Le Vlaams Belang espère toujours faire partie du prochain gouvernement flamand, a confirmé le négociateur Chris Janssens mardi soir sur le plateau de Terzake

"Je n'ai reçu aucune indication contraire", a expliqué Janssens, confirmant que son parti avait reçu une invitation de l'informateur Bart De Wever pour une rencontre plus tard cette semaine. "Nous avons reçu une invitation, pas un ordre du jour. Mais si je pars des conversations précédentes, il s'agissait de conversations de fond et constructives au cours desquelles nous avons échangé des idées sur les compétences flamandes." 

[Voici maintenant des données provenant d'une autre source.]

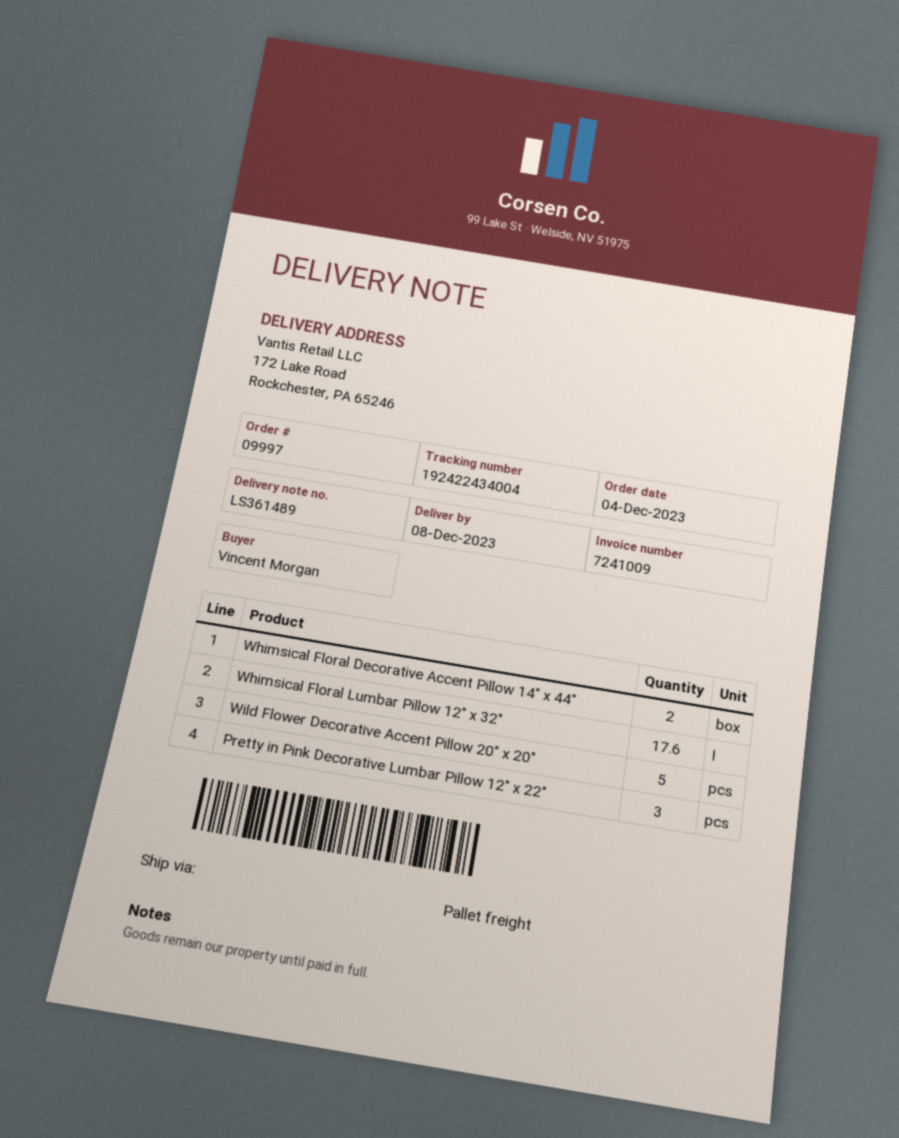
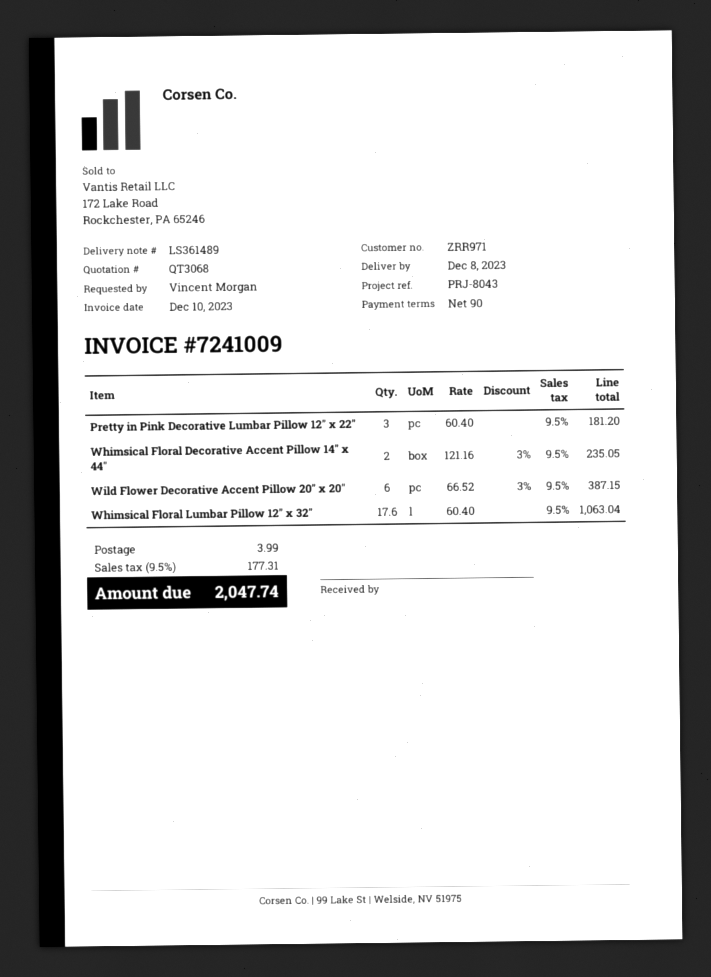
Wild Flower Decorative Accent Pillow 20" x 20": 5 -> 6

Janssens a souligné à plusieurs reprises que le Vlaams Belang et la N-VA avaient reçu un mandat fort de la part de l'électeur flamand. 

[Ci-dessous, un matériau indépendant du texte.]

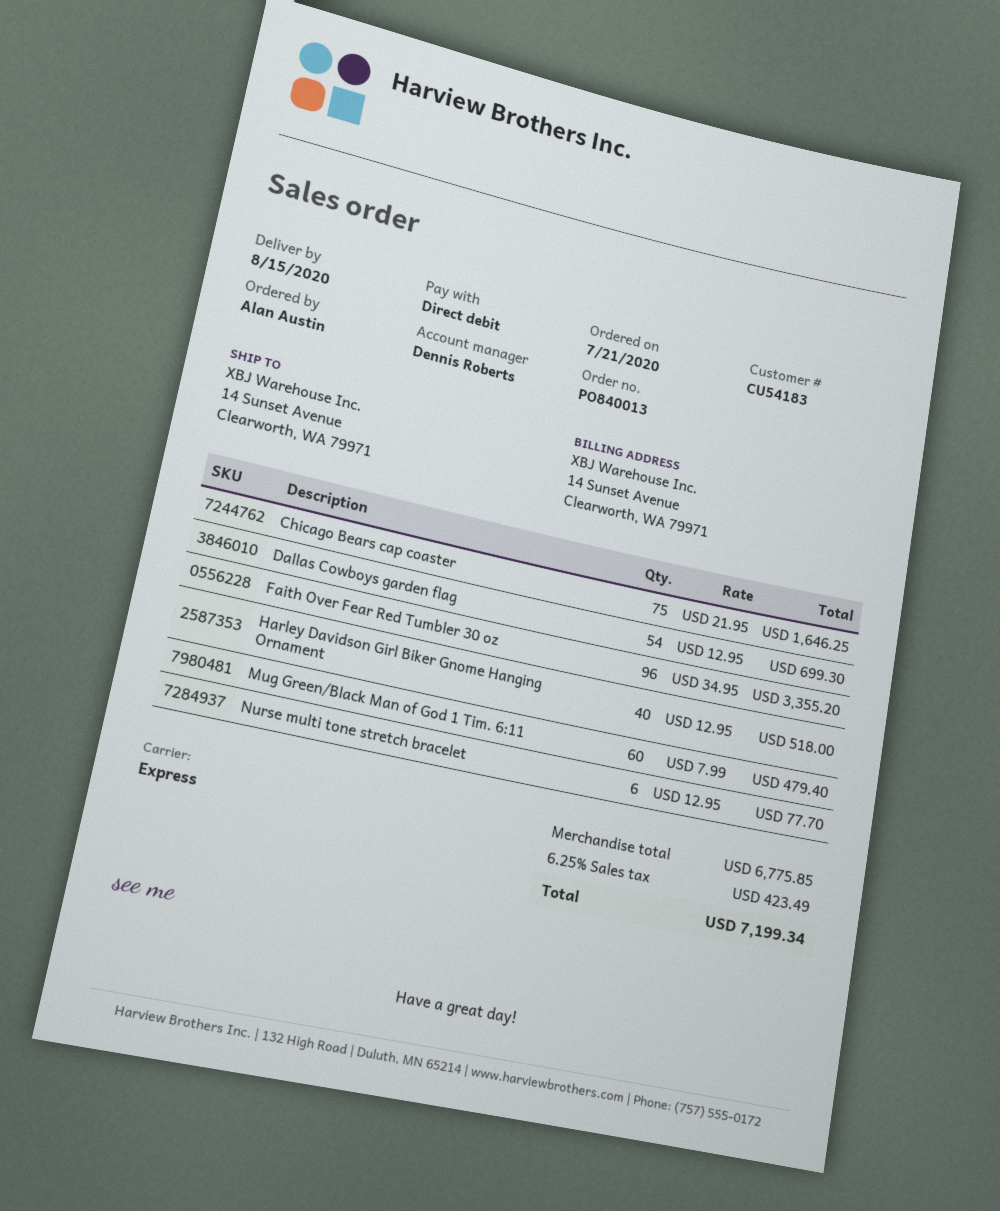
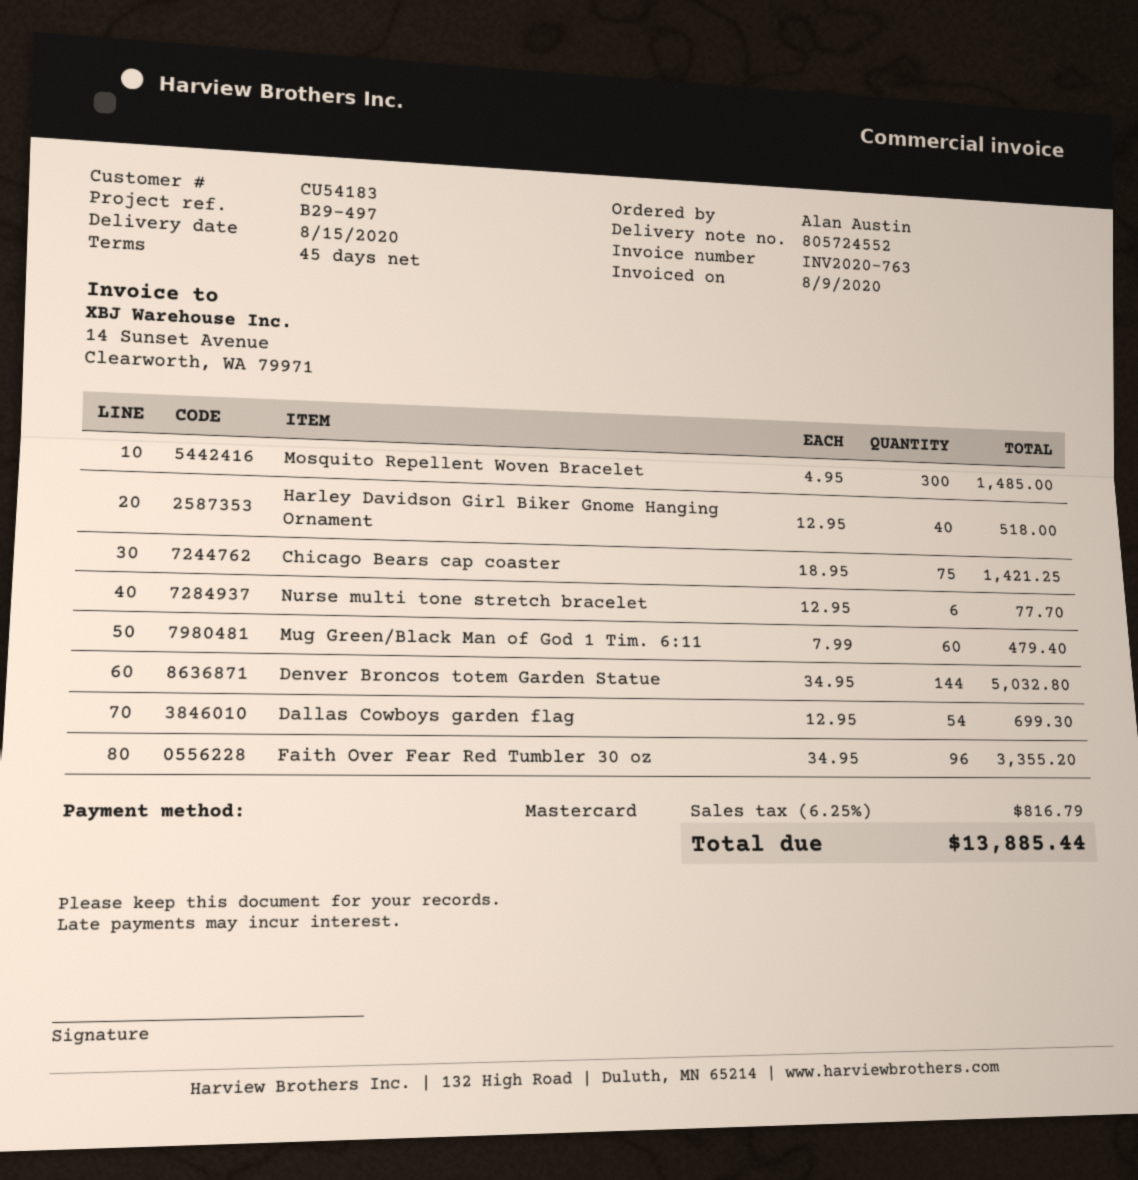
payment method: direct debit -> Mastercard
Chicago Bears cap coaster: 75 x 21.95 = 1646.25 -> 75 x 18.95 = 1421.25
Mosquito Repellent Woven Bracelet: none -> 300 x 4.95 = 1485.00
Denver Broncos totem Garden Statue: none -> 144 x 34.95 = 5032.80
tax: 6.25% = 423.49 -> 6.25% = 816.79
total: 7199.34 -> 13885.44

Selon Janssens, les discussions de fond ont également montré qu'il y avait plus de similitudes entre la N-VA et le Vlaams Belang qu'entre la N-VA "et tout autre parti". Si De Wever fermait la porte au parti d'extrême droite cette semaine, il s'agirait d'une grave erreur selon Janssens. "L'informateur a toujours dit qu'il respecterait la volonté de l'électeur. En outre, je ne crois pas que Bart De Wever ait organisé toutes ces rencontres pendant deux mois pour ensuite annoncer qu'il poursuivrait avec les perdants", a ajouté Chris Janssens. 

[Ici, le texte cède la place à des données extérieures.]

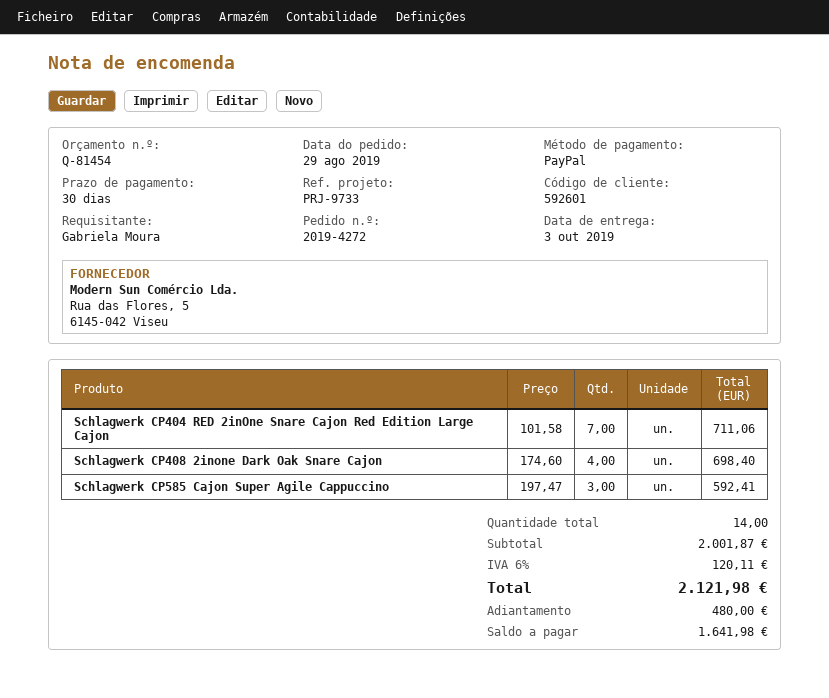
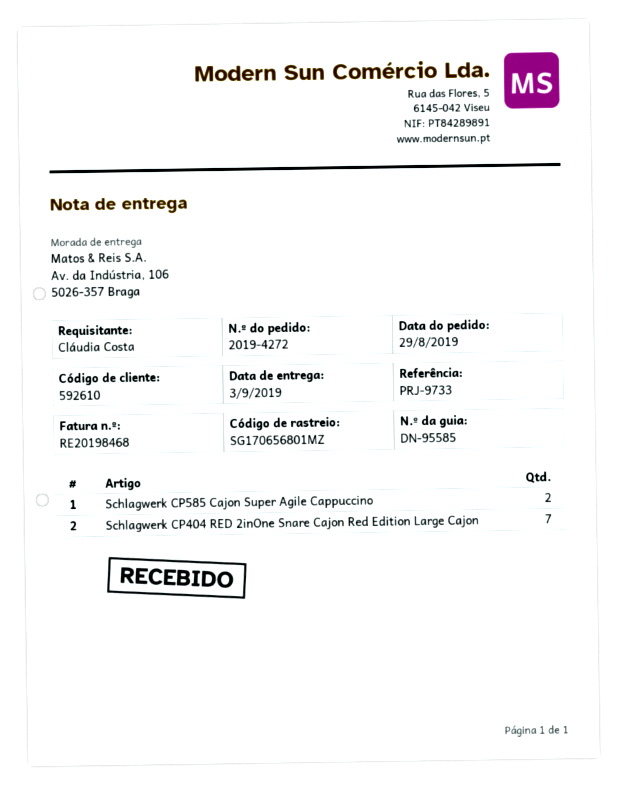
delivery date: 2019-10-03 -> 2019-09-03
customer number: 592601 -> 592610
ordered by: Gabriela Moura -> Cláudia Costa
Schlagwerk CP408 2inone Dark Oak Snare Cajon: 4 -> none
Schlagwerk CP585 Cajon Super Agile Cappuccino: 3 -> 2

Le négociateur du Vlaams Belang a ainsi fait un parallèle avec le Tour de France. "Là, ce sont les gagnants qui se tiennent sur le podium, pas les perdants, a-t-il imagé. En politique belge, l'inverse semble se produire. Les perdants veulent avoir la main". Le problème d'une majorité pour la N-VA avec le parti de Tom Van Grieken reste toutefois le cordon sanitaire qui doit demeurer aux yeux des autres formations flamandes. Janssens estime que "ce genre de trucage politique" devrait être abandonné. "Nous voulons en venir à l'essentiel: comment donner aux Flamands une politique différente de celle du passé (..) S'ils ne le font pas, dans cinq ans, les électeurs nous accorderont un mandat encore plus fort".